Before and after images
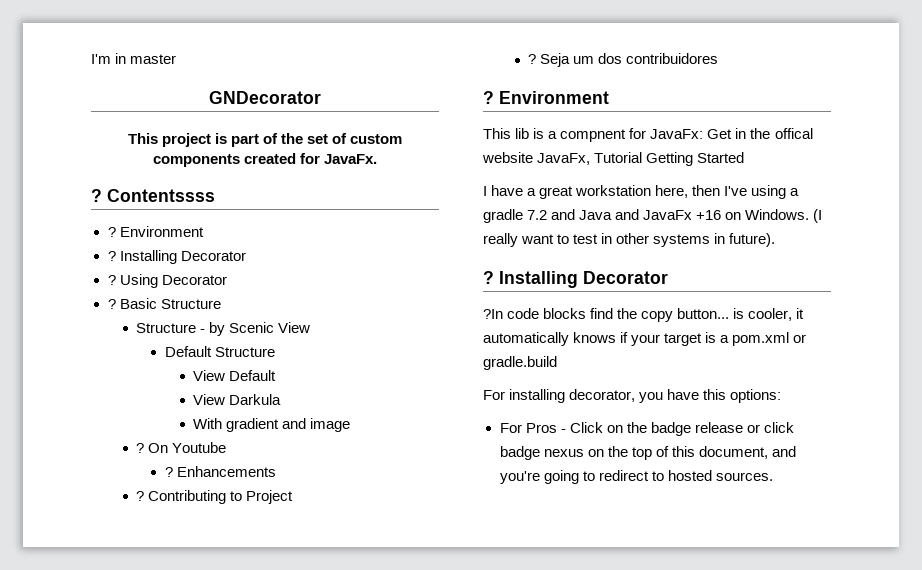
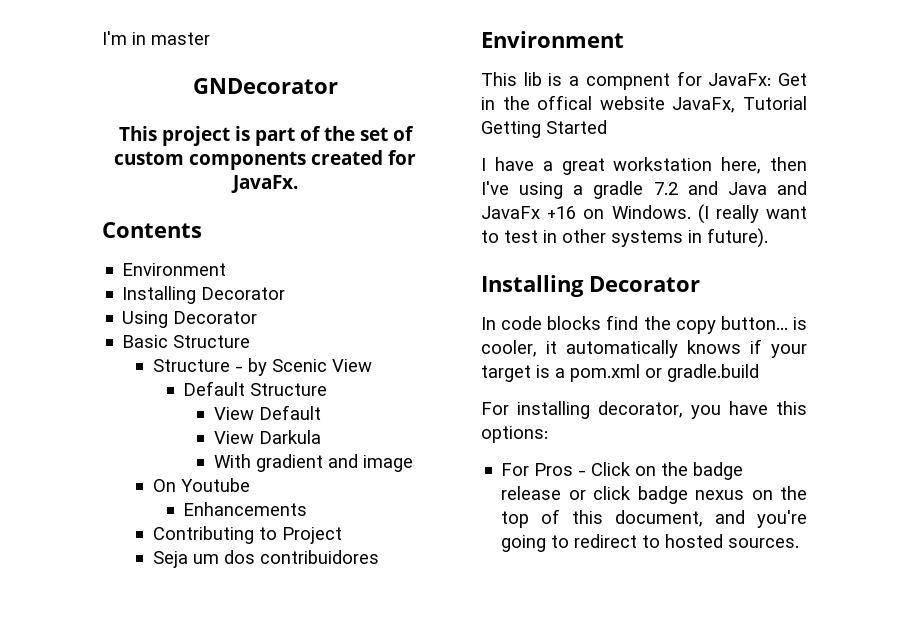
- ? Contentssss
- ? Environment
- ? Installing Decorator
- ? Using Decorator
- ? Basic Structure
+ Contents
+ Environment
+ Installing Decorator
+ Using Decorator
+ Basic Structure
  With gradient and image
- ? On Youtube
- ? Enhancements
- ? Contributing to Project
- ? Seja um dos contribuidores
- ? Environment
+ On Youtube
+ Enhancements
+ Contributing to Project
+ Seja um dos contribuidores
+ Environment
  (I really want to test in other systems in future).
- ? Installing Decorator
- ?In code blocks find the copy button... is cooler, it automatically knows if your target is a pom.xml or gradle.build
+ Installing Decorator
+ In code blocks find the copy button... is cooler, it automatically knows if your target is a pom.xml or gradle.build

● Assignment: Work out how many lines in the entries hold the string "build". Your answer should consist solely of that number.

● Solution to this task: 2